■ DIRECTIONS FOR THIS TASK:
This exercise asks for a copy of each line in the records below with the word "사용자의" in it.

■ INFORMATION SUPPLIED:
-------------------------
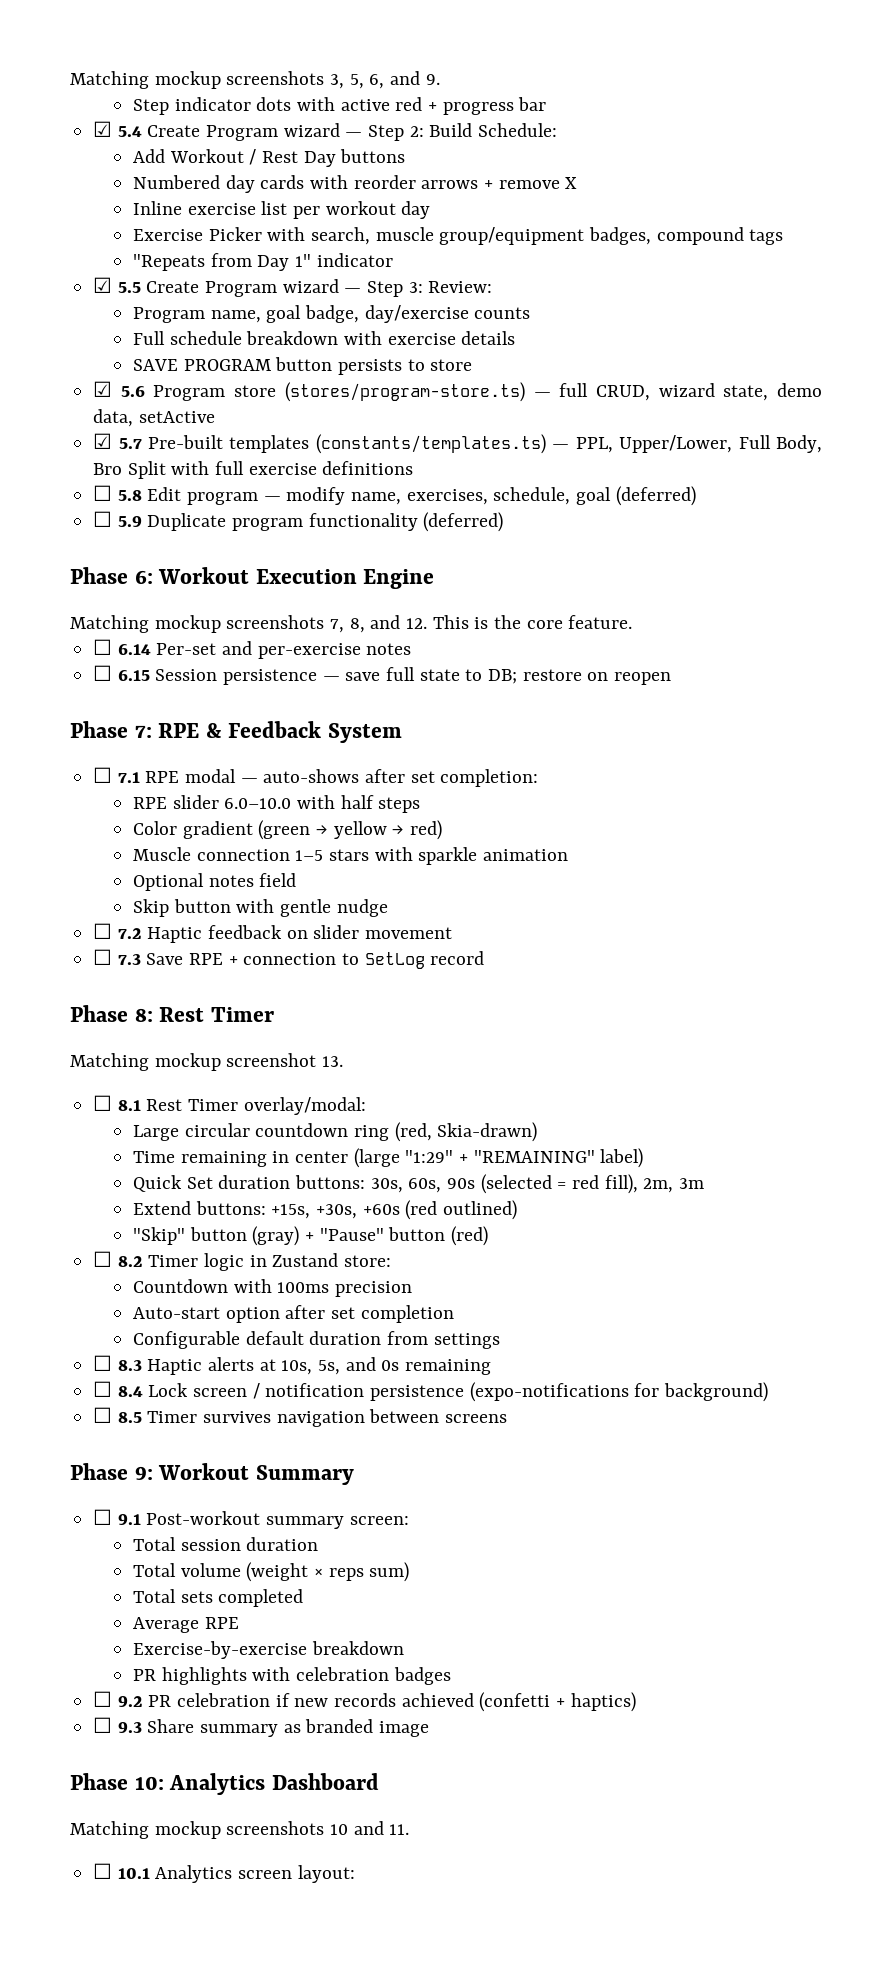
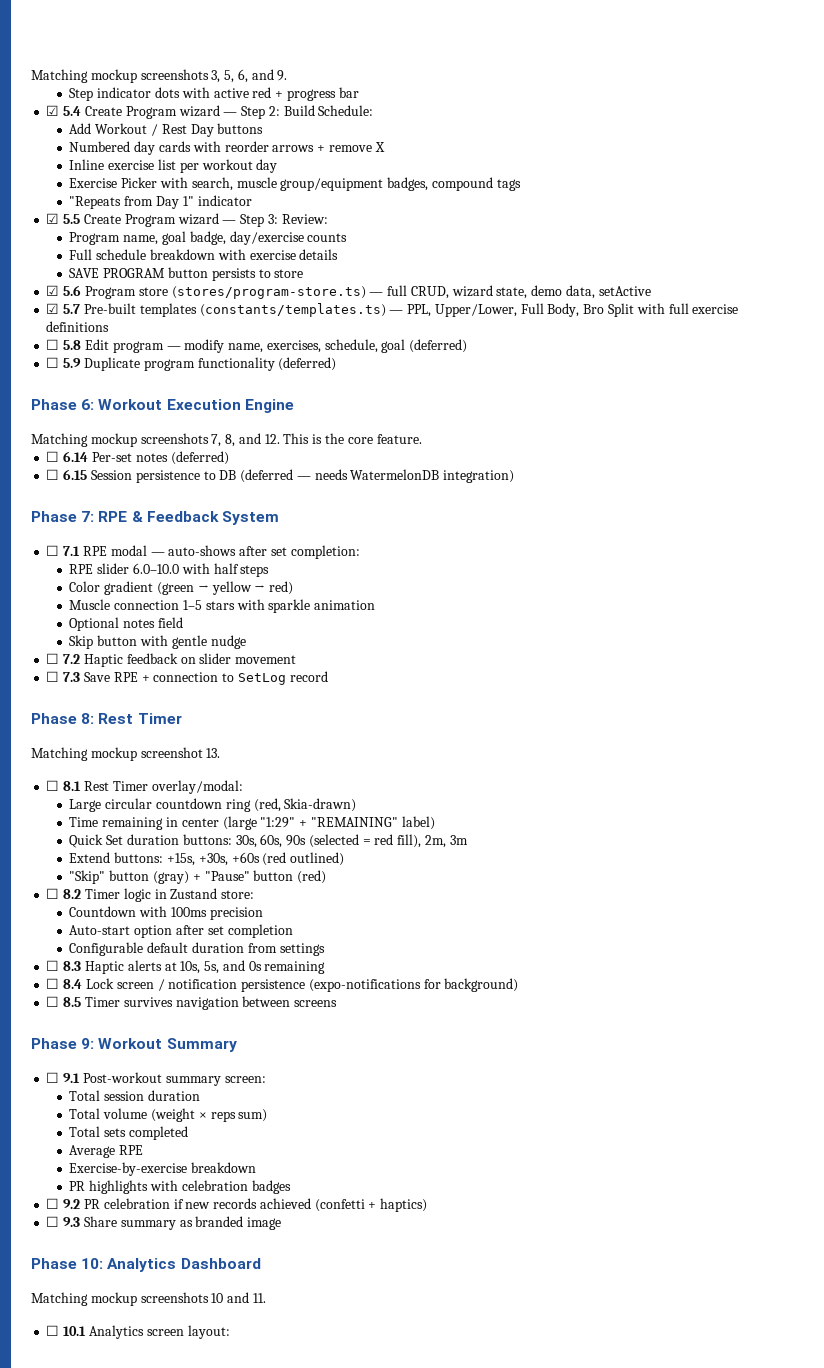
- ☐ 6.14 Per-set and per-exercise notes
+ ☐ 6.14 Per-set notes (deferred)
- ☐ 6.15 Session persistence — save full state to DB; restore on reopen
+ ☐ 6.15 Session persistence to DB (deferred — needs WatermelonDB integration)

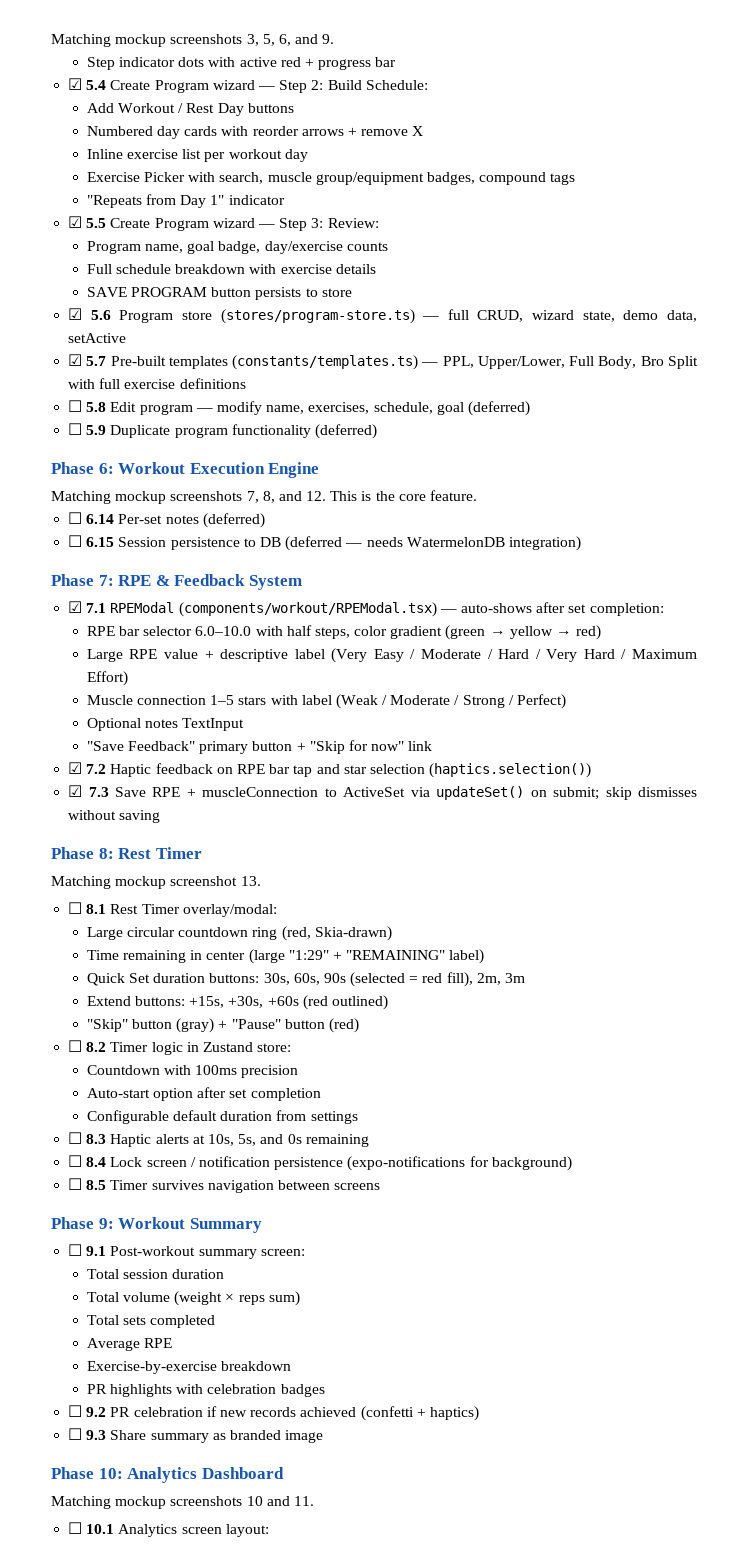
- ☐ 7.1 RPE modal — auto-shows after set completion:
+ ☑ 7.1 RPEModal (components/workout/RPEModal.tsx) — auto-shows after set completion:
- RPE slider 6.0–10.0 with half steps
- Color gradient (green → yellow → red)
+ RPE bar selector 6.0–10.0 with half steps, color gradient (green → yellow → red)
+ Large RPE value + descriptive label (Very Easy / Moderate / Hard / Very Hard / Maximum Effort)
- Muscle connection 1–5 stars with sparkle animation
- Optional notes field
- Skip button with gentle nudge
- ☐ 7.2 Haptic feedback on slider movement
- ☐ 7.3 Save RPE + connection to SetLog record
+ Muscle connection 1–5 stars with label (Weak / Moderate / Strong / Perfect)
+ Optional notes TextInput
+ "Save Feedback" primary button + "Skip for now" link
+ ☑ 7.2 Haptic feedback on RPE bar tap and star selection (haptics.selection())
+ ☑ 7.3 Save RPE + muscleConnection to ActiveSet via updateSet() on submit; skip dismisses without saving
-------------------------
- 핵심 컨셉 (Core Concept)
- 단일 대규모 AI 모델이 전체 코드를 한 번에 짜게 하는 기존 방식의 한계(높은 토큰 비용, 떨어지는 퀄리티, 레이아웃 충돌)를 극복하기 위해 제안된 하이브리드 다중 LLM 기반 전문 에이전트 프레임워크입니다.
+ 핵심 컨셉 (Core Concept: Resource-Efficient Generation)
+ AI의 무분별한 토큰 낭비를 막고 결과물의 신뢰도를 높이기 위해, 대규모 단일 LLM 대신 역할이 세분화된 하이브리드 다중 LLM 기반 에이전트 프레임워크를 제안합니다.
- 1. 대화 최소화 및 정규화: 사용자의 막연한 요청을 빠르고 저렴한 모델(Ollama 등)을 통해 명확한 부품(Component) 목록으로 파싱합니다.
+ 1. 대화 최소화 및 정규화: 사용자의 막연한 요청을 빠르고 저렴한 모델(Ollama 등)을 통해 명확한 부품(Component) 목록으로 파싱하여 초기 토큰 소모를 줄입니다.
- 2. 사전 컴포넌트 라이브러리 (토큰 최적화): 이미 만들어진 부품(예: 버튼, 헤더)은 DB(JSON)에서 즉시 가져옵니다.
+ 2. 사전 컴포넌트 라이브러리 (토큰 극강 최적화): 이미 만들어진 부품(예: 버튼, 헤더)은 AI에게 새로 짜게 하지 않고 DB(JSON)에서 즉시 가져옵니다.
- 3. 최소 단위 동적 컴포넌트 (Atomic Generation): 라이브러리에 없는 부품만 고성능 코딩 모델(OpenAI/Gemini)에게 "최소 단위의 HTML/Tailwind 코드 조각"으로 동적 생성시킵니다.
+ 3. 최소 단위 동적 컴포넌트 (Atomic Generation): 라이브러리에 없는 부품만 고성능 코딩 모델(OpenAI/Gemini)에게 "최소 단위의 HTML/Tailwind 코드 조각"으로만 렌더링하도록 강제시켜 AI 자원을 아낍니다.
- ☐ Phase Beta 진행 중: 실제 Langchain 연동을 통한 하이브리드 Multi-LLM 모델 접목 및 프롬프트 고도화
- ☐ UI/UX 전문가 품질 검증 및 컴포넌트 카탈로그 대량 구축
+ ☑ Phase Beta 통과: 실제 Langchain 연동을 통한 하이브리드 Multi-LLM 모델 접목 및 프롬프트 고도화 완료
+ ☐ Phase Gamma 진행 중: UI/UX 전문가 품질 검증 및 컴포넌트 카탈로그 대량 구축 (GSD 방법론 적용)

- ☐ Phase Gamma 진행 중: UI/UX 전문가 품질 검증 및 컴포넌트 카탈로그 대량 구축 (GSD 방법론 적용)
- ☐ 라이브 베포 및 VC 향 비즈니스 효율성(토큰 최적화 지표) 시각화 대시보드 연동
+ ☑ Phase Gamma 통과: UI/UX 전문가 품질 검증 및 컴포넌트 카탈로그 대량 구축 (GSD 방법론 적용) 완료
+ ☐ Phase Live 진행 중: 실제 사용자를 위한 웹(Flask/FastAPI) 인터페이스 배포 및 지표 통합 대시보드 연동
-------------------------
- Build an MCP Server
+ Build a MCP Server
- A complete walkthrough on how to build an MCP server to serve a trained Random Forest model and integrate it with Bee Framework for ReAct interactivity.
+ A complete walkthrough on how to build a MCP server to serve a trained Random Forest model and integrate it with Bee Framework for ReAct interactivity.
-------------------------
■ RESULT FOR THIS EXERCISE:
- 1. 대화 최소화 및 정규화: 사용자의 막연한 요청을 빠르고 저렴한 모델(Ollama 등)을 통해 명확한 부품(Component) 목록으로 파싱합니다.
+ 1. 대화 최소화 및 정규화: 사용자의 막연한 요청을 빠르고 저렴한 모델(Ollama 등)을 통해 명확한 부품(Component) 목록으로 파싱하여 초기 토큰 소모를 줄입니다.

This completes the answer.